At last, in the final stage of this trial, one experimental subject could be found who thought it appropriate to introduce a dramatic note in an atmosphere artificially created. You will decide how much credibility you will attribute to this witness. Based on a layman’s misinterpretation of nondangerous, indeed harmless medical procedures, combined with the uncertain recollection emotionally presented by more or less distorting and misconstruing my motives, the attempt was made to lend an impression to my experiments and to my own personality.
In contradiction to that, a few others who came from the concentration camp and who loved the truth have painted another picture which reveals that my behavior in the medical sense, as well as from the human point of view, was correct, to say the least. By my experiments, no human life was sacrificed, nor did they result in any lasting damage to their health. I also believe, I have proved that I intervened for the inmates, as far as that was within my power and that I did not consider my experimental subjects as individuals of an inferior type whom I could well afford to ill-treat, for ideological reasons, as has been charged.

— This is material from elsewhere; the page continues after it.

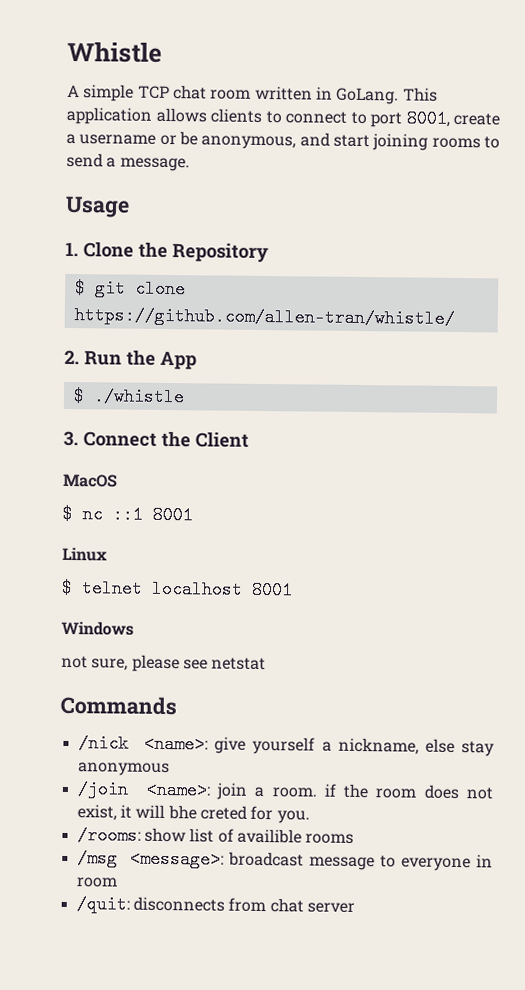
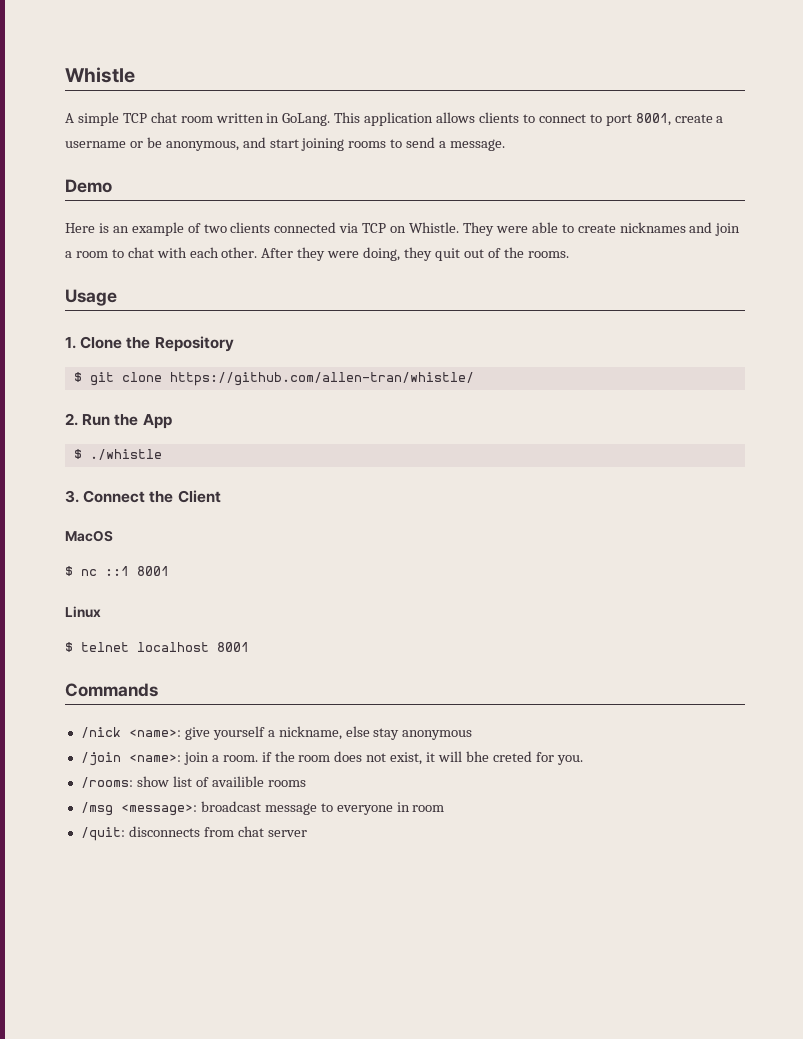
(190, 164) none -> [65,179,112,193] [65,222,741,236] [65,247,569,261] // Demo // Here is an example of two clients connected via TCP on Whistle. They were able to create nicknames and join a room to chat with each other. After they were doing, they quit out of the rooms.
[61,620,134,636] [61,654,267,673] // Windows // not sure, please see netstat -> (249, 647) none

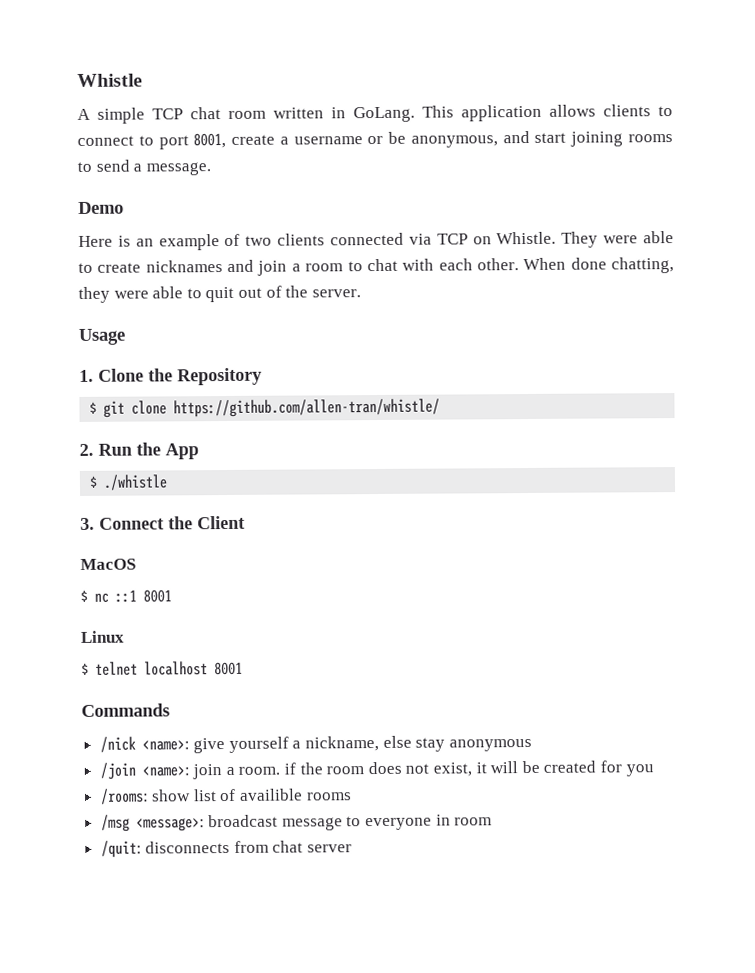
[261,247,433,261] After they were doing, they -> [523,257,674,274] [78,286,202,303] When done chatting, they were able to
[527,251,569,258] rooms. -> [311,289,361,298] server.
[465,751,583,765] bhe creted for you. -> [521,760,654,777] be created for you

For over 15 years as a physician, I always felt the strongest responsibility for those entrusted to my care. Thousands who were my patients will confirm it. My assistants and colleagues have testified to it. I was never directed by any sentiment other than that of a human being and of a physician. The experiments as they were actually conducted never went beyond what can be justified by the physician. I consider myself free of guilt as a physician and as a human being.